Needless to say, because of his stubbornness and cruelty, Ortega managed to get Nicaragua to unite against him. This time, his “divide and conquer” did not work. This fight is not about who did more or less, since we have all contributed regardless of age, social position, education or origin. It is exciting to see that [religious] believers marched with non-believers, others who participated in the  revolution along with those who were in the counterrevolution [Contras-1980s].
This awakening was not about ideologies, but for the country and against a common adversary: the Ortega-Murillo dictatorship. Nobody prepared or finance us. We only decided to change the present and future of our beloved Nicaragua, attached to the blue and white flag that represents us with the banner of freedom, justice and democracy.
The future belongs to all. We want a Nicaragua where we will not be killed for thinking differently. That is why it is time for decent Sandinistas to abandon ship. They should not continue supporting crimes against humanity. Those who are not stained with blood, it is time to react inside their structure.

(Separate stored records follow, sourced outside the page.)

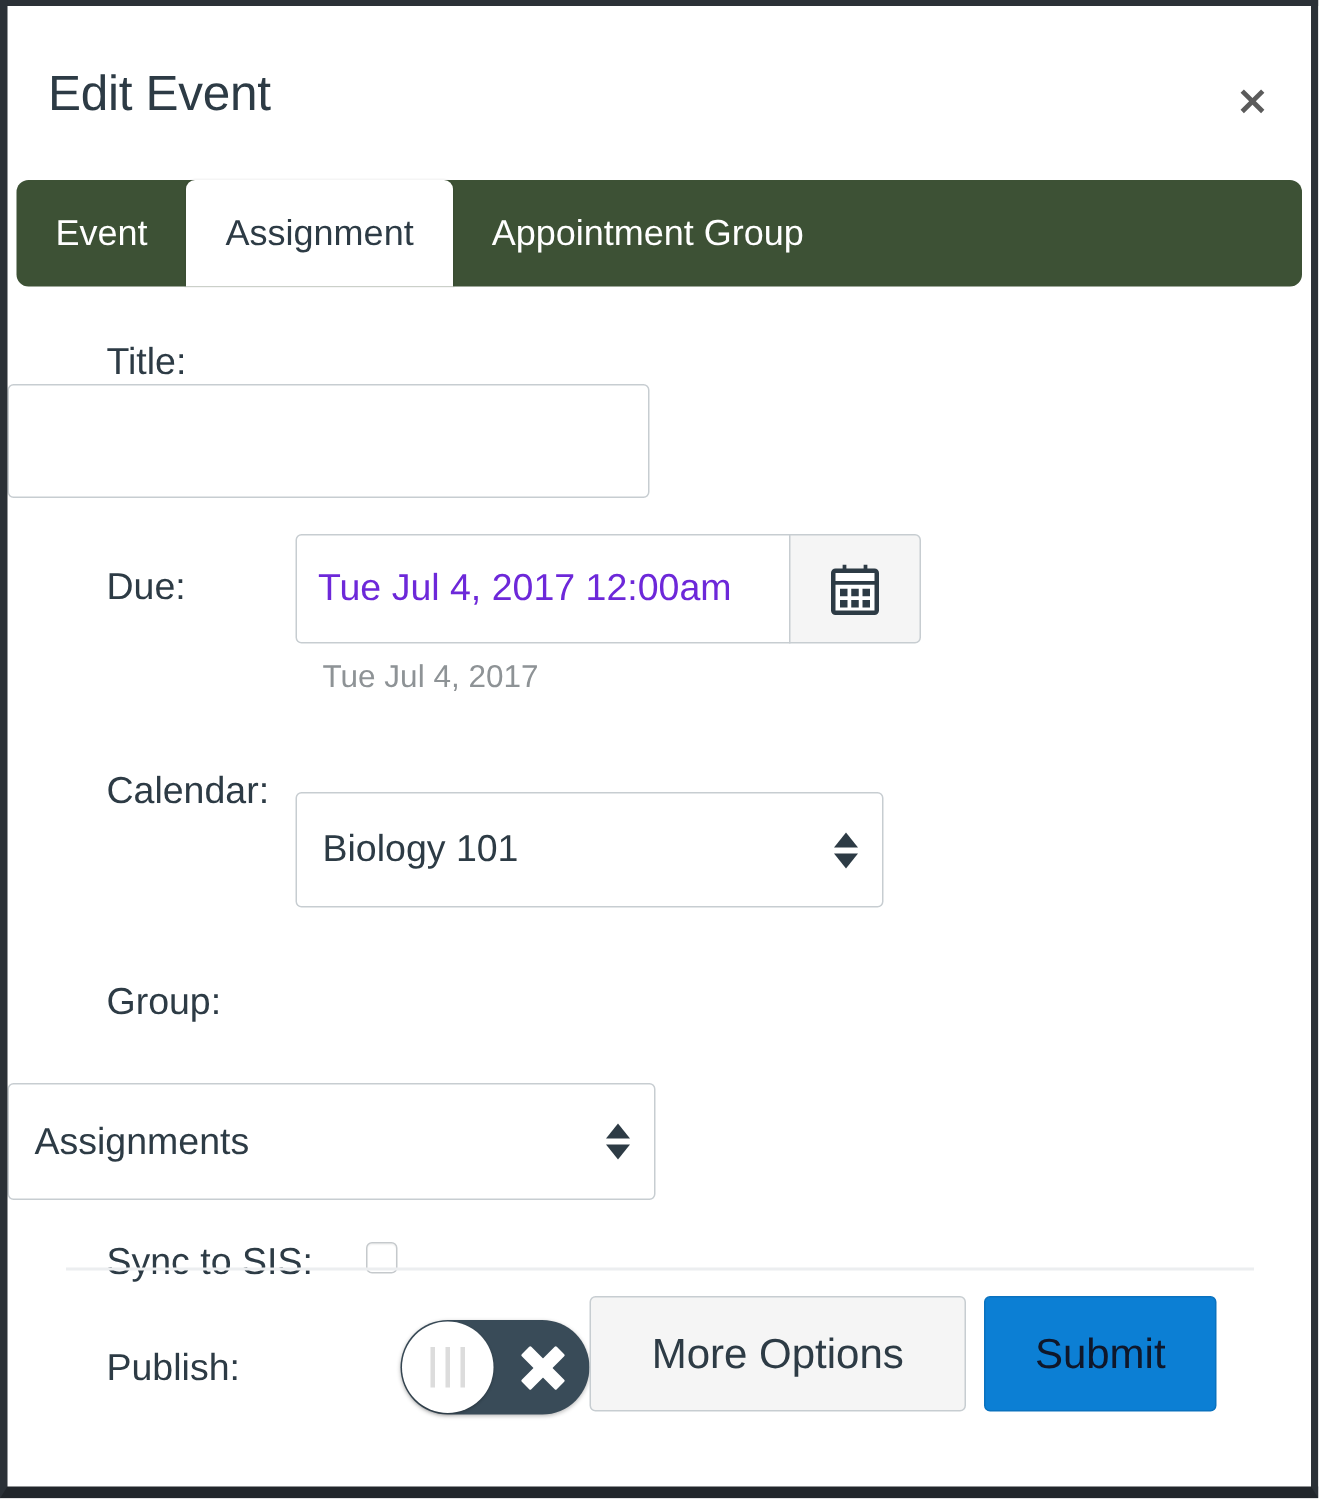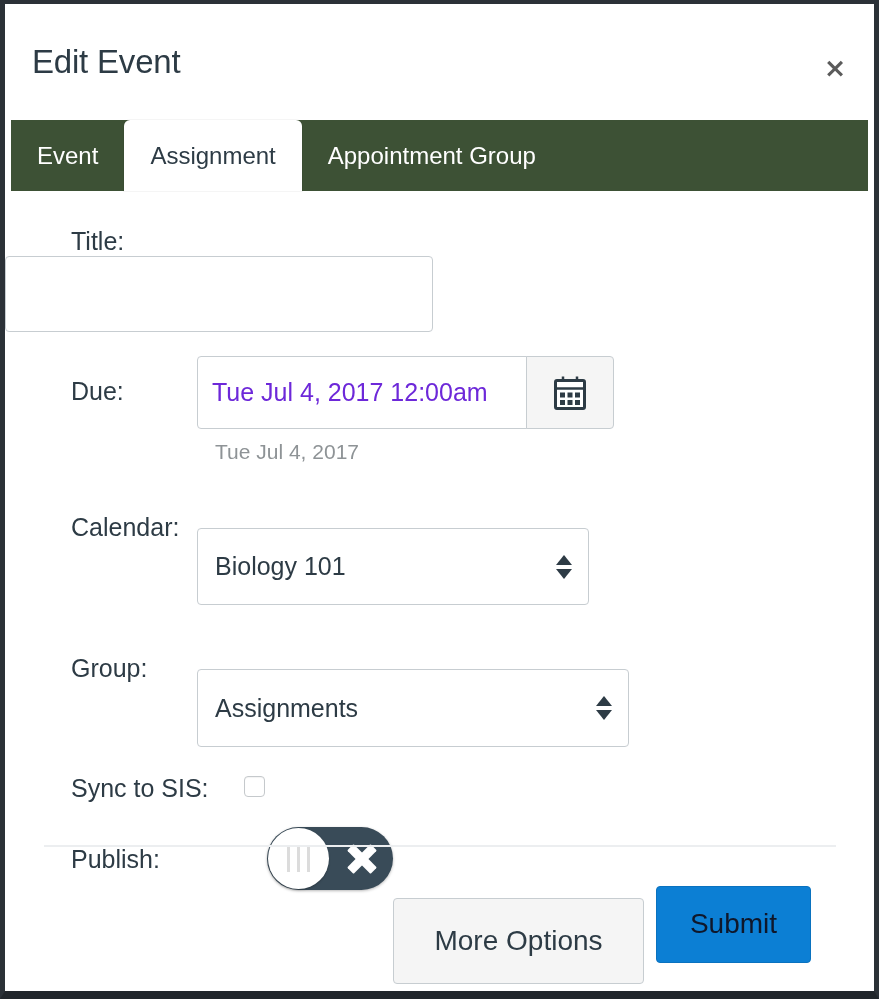"Event" .tabbar { border-radius: none -> 8px }
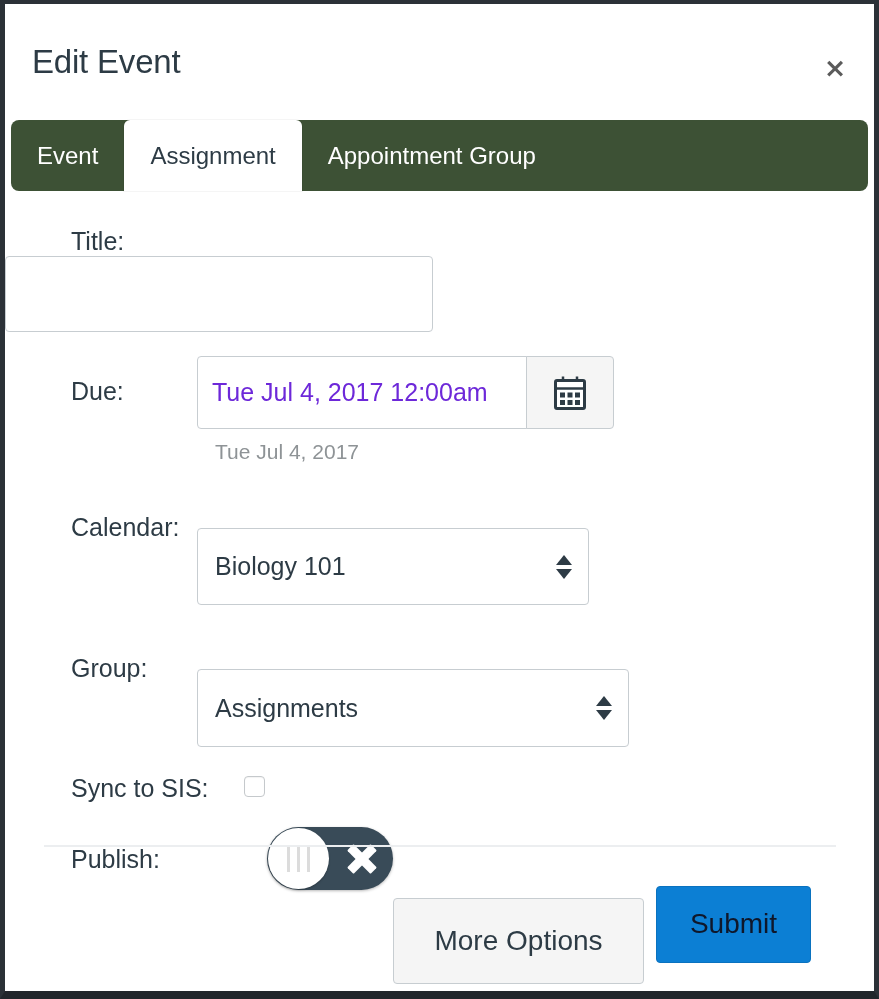"Group:" div.row { flex-direction: none -> column }
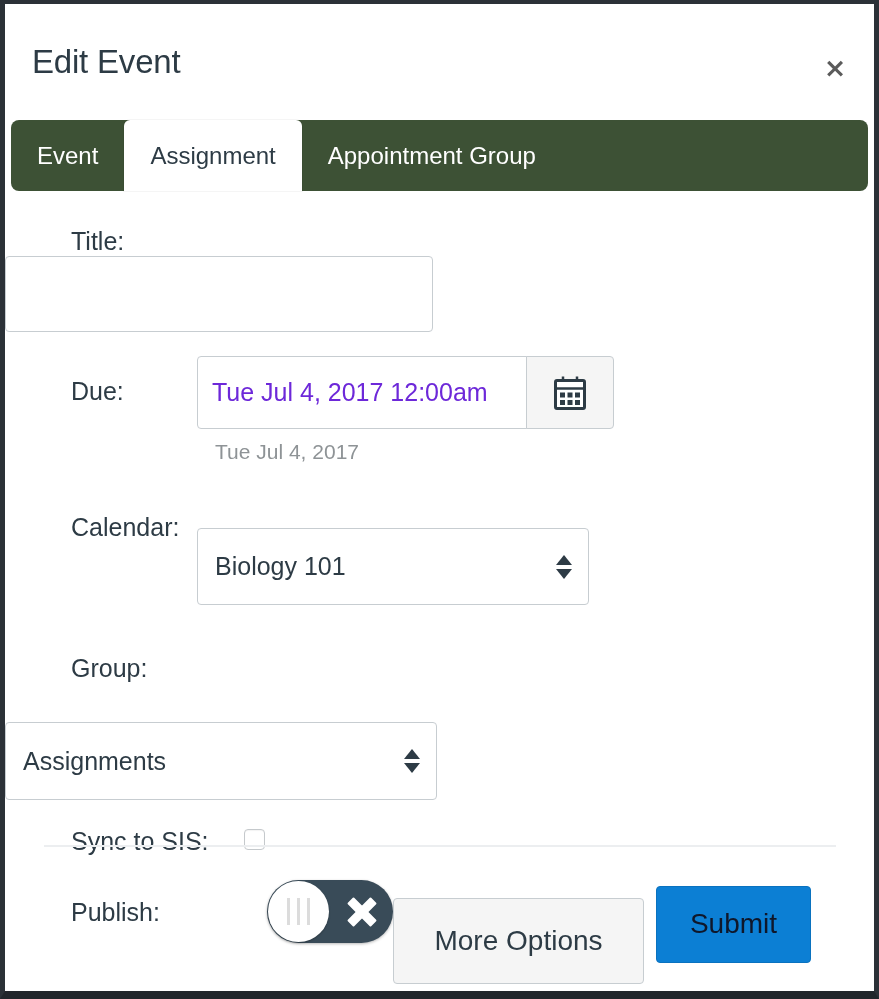"More Options" .btn-secondary { height: 86px -> 77px; margin-top: 34px -> none }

It is not necessary to approach “El Carmen” [the presidential bunker/residence/headquarters] to see the weakness of the regime. It holds up only with arms, and the fear of those who wear the uniform is palpable. We all know that it is a corpse and that soon we are going to his burial.
I am inspired by the humility of Nicaraguans. For the memory of our heroes, the legacy of their families, the firmness and dignity of our politically kidnapped, the braveness of all those forced into exile, the resistance and insistence of the people in general and because it hurts all of us to breathe. We will never stop struggling.
We will not get anywhere, if we do not go together. United we will triumph, and without unity there is no victory.
*University student. Member of the Nicaraguan University Alliance (AUN), and the Civic Alliance for Justice and Democracy.